Exercise data START

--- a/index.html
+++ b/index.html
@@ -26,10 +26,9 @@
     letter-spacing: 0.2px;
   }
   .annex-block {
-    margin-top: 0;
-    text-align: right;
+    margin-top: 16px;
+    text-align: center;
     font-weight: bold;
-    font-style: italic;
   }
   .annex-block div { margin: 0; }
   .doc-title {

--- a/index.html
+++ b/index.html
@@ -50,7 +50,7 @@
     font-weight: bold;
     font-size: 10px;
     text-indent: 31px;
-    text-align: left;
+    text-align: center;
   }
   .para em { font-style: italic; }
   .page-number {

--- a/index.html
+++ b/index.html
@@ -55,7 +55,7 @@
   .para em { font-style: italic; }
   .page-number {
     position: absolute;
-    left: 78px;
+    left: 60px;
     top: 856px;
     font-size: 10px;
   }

Exercise data END
Exercise data START

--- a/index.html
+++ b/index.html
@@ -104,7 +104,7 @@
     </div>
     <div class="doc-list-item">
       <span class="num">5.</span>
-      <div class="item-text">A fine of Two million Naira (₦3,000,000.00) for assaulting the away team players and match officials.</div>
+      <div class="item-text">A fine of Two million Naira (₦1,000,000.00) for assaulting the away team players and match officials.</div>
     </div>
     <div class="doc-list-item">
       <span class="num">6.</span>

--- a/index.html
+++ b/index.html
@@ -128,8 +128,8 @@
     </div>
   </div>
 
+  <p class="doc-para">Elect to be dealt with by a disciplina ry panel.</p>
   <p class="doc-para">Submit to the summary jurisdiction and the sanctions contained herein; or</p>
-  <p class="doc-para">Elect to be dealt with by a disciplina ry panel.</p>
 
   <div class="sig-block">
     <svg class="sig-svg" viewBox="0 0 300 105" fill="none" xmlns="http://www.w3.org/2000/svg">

Exercise data END

(Exercise objective): Only one number is expected: the count of lines above that contain the string "block".

(Output of the exercise): 3